In the Arctic Circle, an underdog rises to the top

These sorts of things aren’t supposed to happen this far north.

Until the 1970s, football clubs from northern Norway weren’t allowed to play in the country’s top flight. Organisers thought they would be unable to compete with their southern rivals.

FK Bodø/Glimt, a club from the small Arctic Circle city of Bodø, nearly 800 miles north of Oslo, is used to proving people wrong.

In 1975, they won the Norwegian Football Cup. In 2020, they went one better.

Bodø/Glimt didn’t just win last season’s Eliteserien league championship for the first time in their history, they walked it. They didn’t just break records, they smashed them.

The 81 points they collected is the most ever. So is their 19-point winning margin. And their 103 goals – scored in 30 games – is 16 more than the previous record.

Three years ago, Bodø/Glimt were playing in the second level of Norwegian football with a budget of €4.5 million.

After being promoted in 2017, they were nearly relegated in 2018. In 2019, they finished second, before clinching their improbable title last year.

There is no single reason to explain how this team with a far smaller budget than most rivals have beaten the odds. There is no magic potion or silver bullet.

At the heart of Bodø/Glimt’s unlikely triumph is a willingness to embrace a different way of thinking. A willingness to go their own way.

Focusing on performance, rather than results, meant Bodø/Glimt kept faith with their head coach Kjetil Knutsen after the 2018 season. Knutsen guided his team to their record-smashing 2020.

Bjorn Mannsverk, who served as a fighter pilot for the Norwegian Air Force in Afghanistan, was brought in as a mental coach. Through sessions with players, Mannsverk introduced meditation and mindfulness. Players talk of how this helped foster an open and supportive culture.

That culture also has a proudly local flavour. The club want 40 per cent of their squad to be from northern Norway. It is an approach that resonates with fans and has instilled a strong identity.

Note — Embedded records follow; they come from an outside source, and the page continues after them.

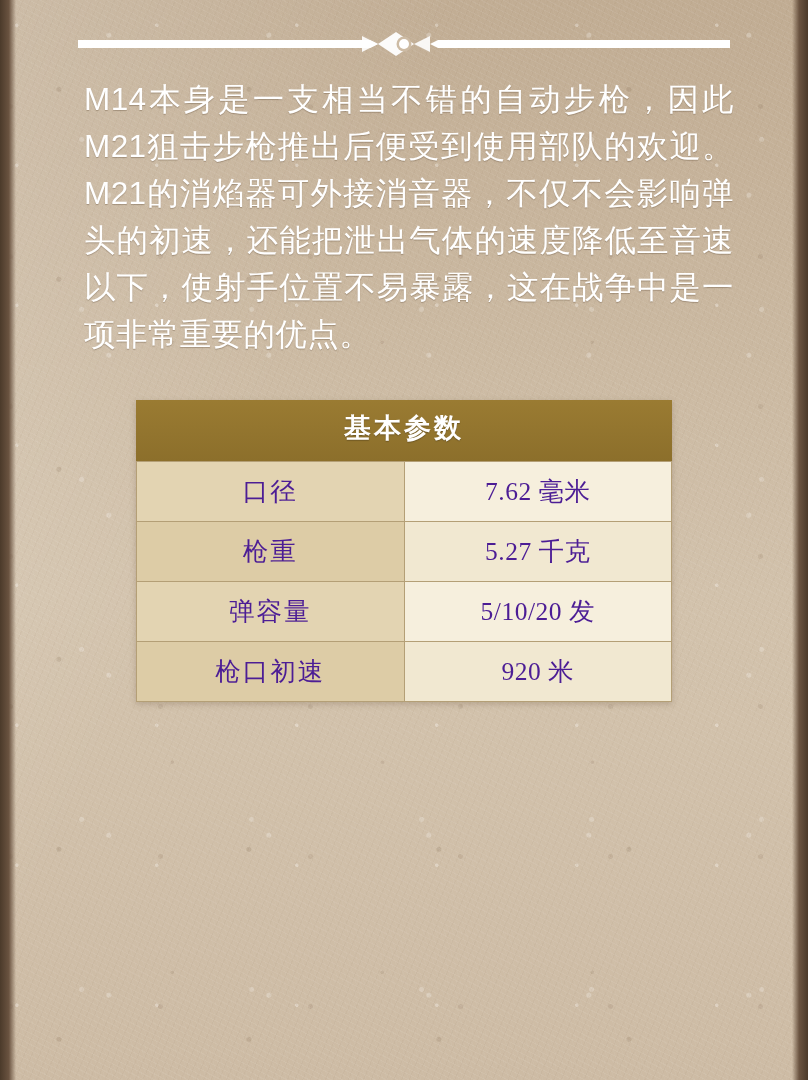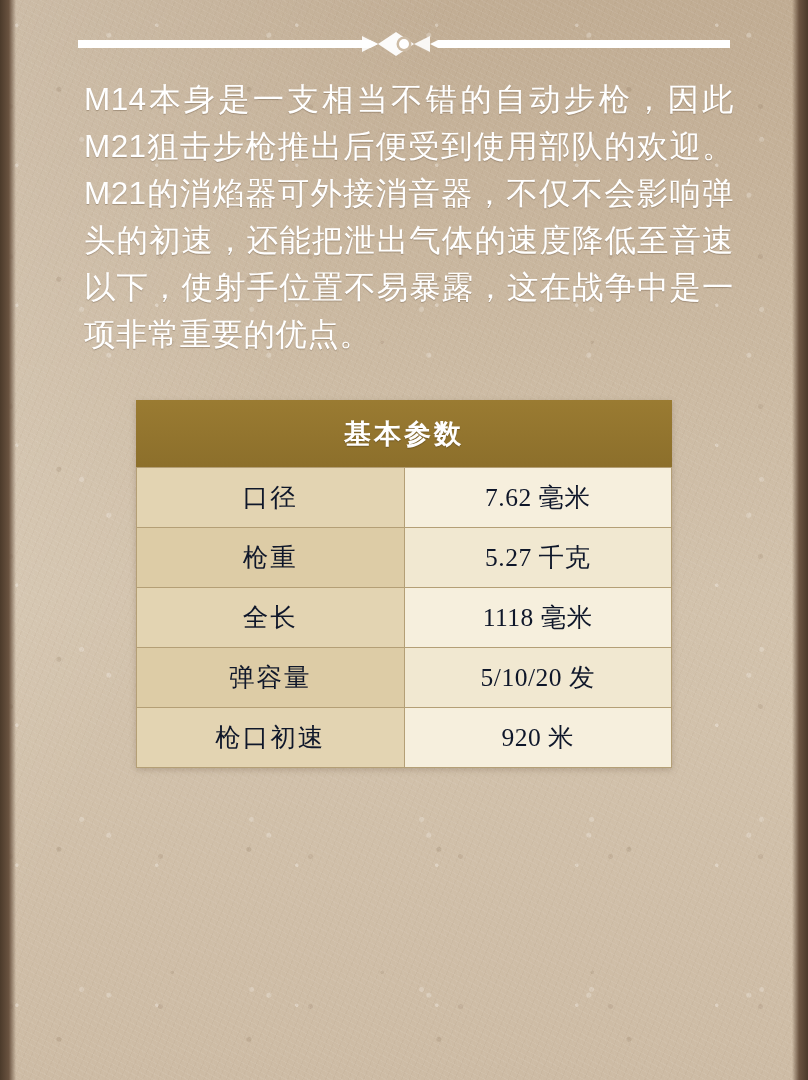--- a/index.html
+++ b/index.html
@@ -99,28 +99,28 @@
     table-layout: fixed;
   }
   table.spec caption {
     caption-side: top;
     background: linear-gradient(180deg, #9a7b32 0%, #8c6f2b 100%);
     color: #ffffff;
     font-family: "Liberation Serif", serif;
     font-weight: 700;
     font-size: 27px;
     letter-spacing: 3px;
-    padding: 16px 0 15px;
+    padding: 10px 0 15px;
     text-shadow: 0 1px 1px rgba(60,45,20,0.4);
   }
   table.spec td {
     height: 59px;
     font-family: "Liberation Serif", serif;
     font-size: 25.5px;
-    color: #0f172a;
+    color: #4c1d95;
     text-align: center;
     border: 1px solid #b49f76;
     padding: 0 6px;
     white-space: nowrap;
     overflow: hidden;
   }
   table.spec td.k {
     width: 50%;
     background-color: #e3d4b2;
     letter-spacing: 2px;
@@ -163,24 +163,20 @@
       <tbody>
         <tr>
           <td class="k">口径</td>
           <td class="v">7.62 毫米</td>
         </tr>
         <tr>
           <td class="k">枪重</td>
           <td class="v">5.27 千克</td>
         </tr>
         <tr>
-          <td class="k">全长</td>
-          <td class="v">1118 毫米</td>
-        </tr>
-        <tr>
           <td class="k">弹容量</td>
           <td class="v">5/10/20 发</td>
         </tr>
         <tr>
           <td class="k">枪口初速</td>
           <td class="v">920 米</td>
         </tr>
       </tbody>
     </table>
   </div>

The togetherness in the squad has helped it thrive while playing a fearless style. The expansive, attacking approach is described as “kamikaze” by captain Ulrik Saltnes. He credits the work the players do on mental performance – as much as physical – for being successful playing this daring way.

Bodø/Glimt have found success from thinking differently. But that doesn’t mean traditional values are out of fashion.

A video posted online by the club’s technical director shows the unity in the club. After the match that clinched the first league title in Bodø/Glimt’s 104-year history, the squad travelled by coach to a hotel in Oslo where two teammates were locked down after returning from international duty. The video shows shirtless players piling off the coach into a frigid night. They look up and start jumping and singing on the street as their teammates join in from their hotel room balcony.

This was a victory everyone had played a part in – it was only fair everyone joined in the celebrations.

Frode Thomassen, chief executive of Bodø/Glimt, says the club’s achievement is for the whole region.

“It makes people proud that we, a little club from the north of Norway with fewer resources than other clubs, can compete on that level,” he says.

“We have achieved something that should not be possible.”